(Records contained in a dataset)
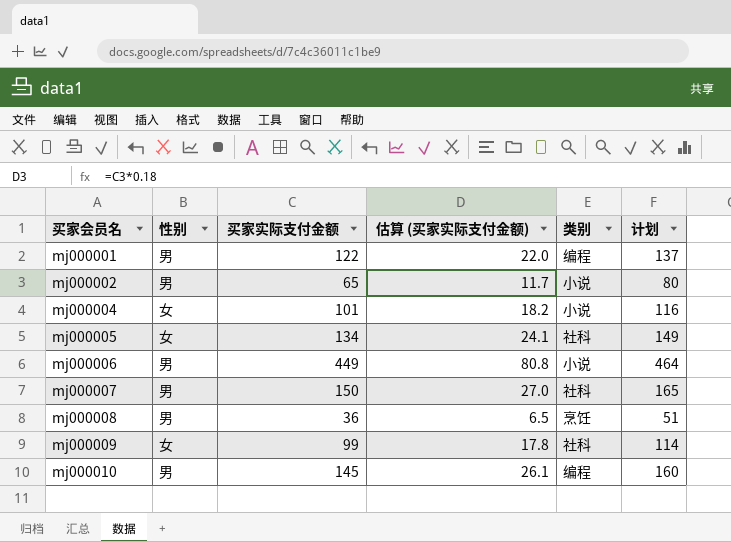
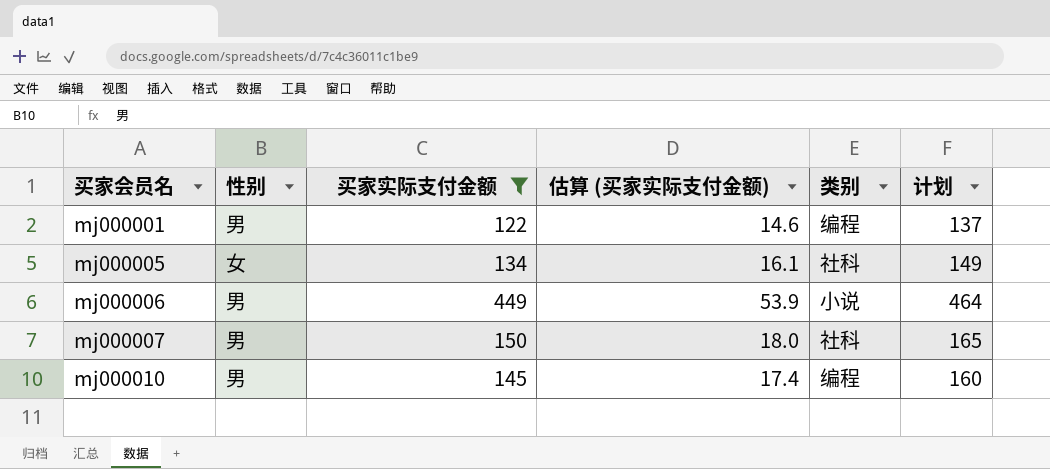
filter: none -> 买家实际支付金额 >= 122
column 估算 (买家实际支付金额) | formula: [买家实际支付金额] * 0.18 -> [买家实际支付金额] * 0.12

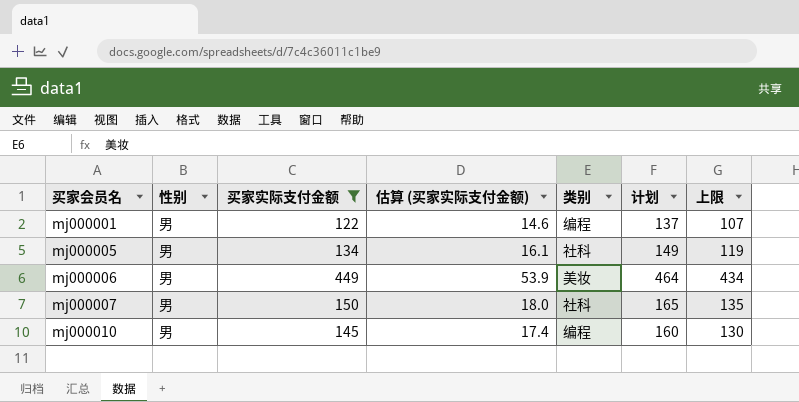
column 上限 | formula: none -> [买家实际支付金额] - 15
mj000005 | 性别: 女 -> 男
mj000006 | 类别: 小说 -> 美妆

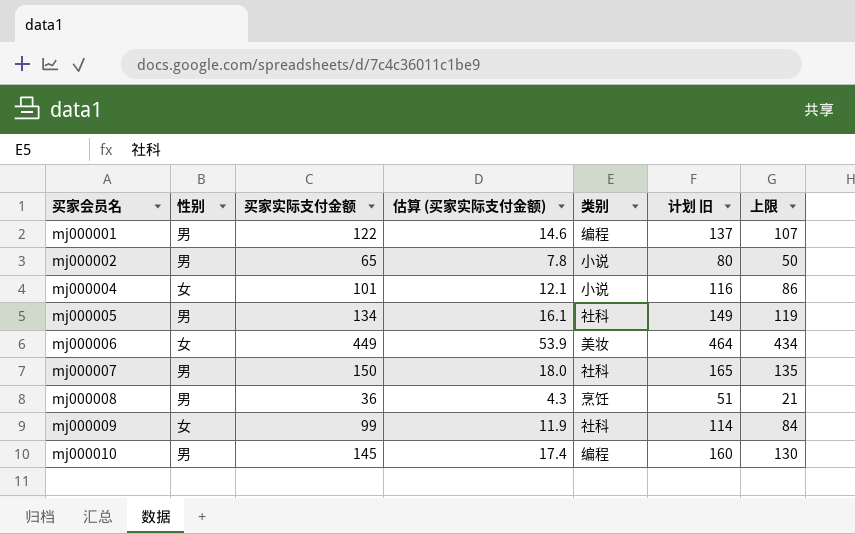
filter: 买家实际支付金额 >= 122 -> none
column name: 计划 -> 计划 旧
mj000006 | 性别: 男 -> 女

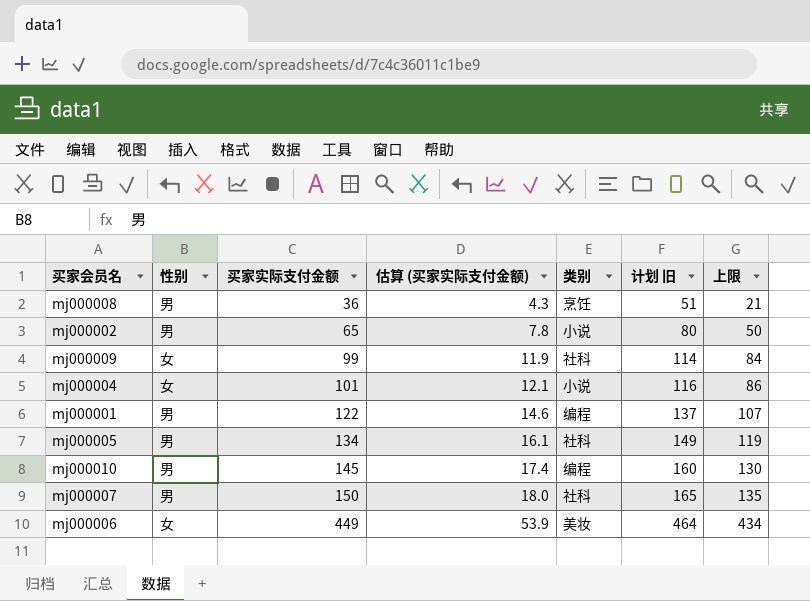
row order: 买家会员名 ascending -> 买家实际支付金额 ascending

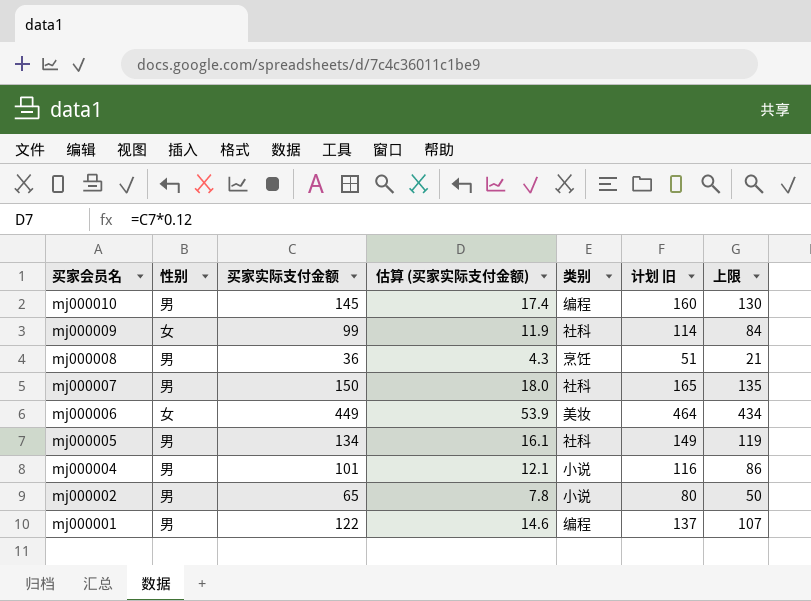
row order: 买家实际支付金额 ascending -> 买家会员名 descending
mj000004 | 性别: 女 -> 男

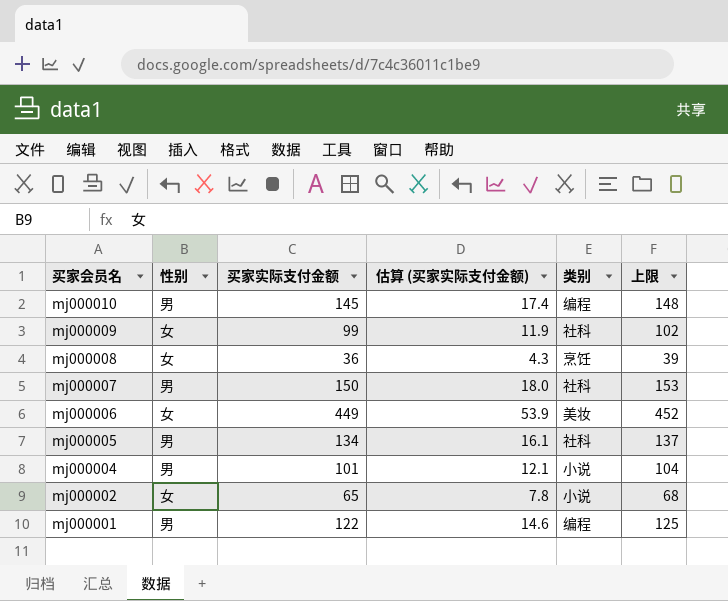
column 计划 旧 | formula: [买家实际支付金额] + 15 -> none
column 上限 | formula: [买家实际支付金额] - 15 -> [买家实际支付金额] + 3
mj000008 | 性别: 男 -> 女
mj000002 | 性别: 男 -> 女

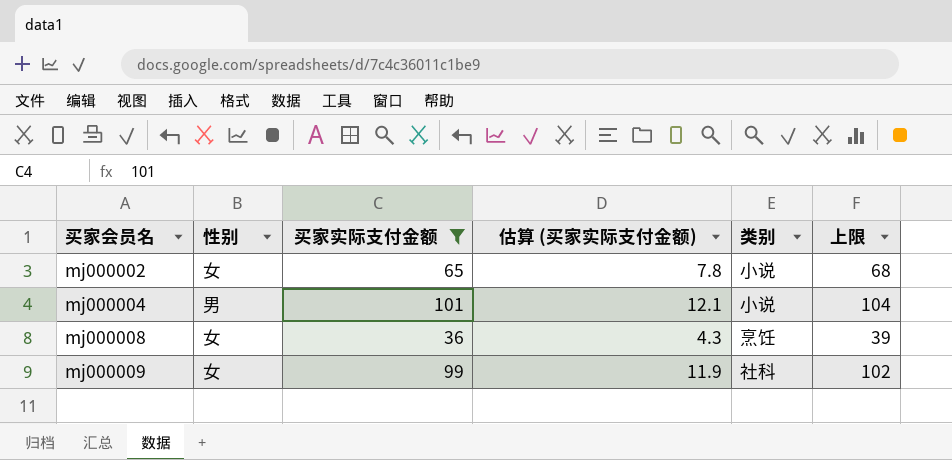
filter: none -> 买家实际支付金额 <= 101
row order: 买家会员名 descending -> 买家会员名 ascending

**Work required:**
What should be set down is every line from the opening of the records through the line that contains "row order: 买家会员名 ascending", exactly, with pictures left out.

**Written solution:**
filter: none -> 买家实际支付金额 >= 122
column 估算 (买家实际支付金额) | formula: [买家实际支付金额] * 0.18 -> [买家实际支付金额] * 0.12

column 上限 | formula: none -> [买家实际支付金额] - 15
mj000005 | 性别: 女 -> 男
mj000006 | 类别: 小说 -> 美妆

filter: 买家实际支付金额 >= 122 -> none
column name: 计划 -> 计划 旧
mj000006 | 性别: 男 -> 女

row order: 买家会员名 ascending -> 买家实际支付金额 ascending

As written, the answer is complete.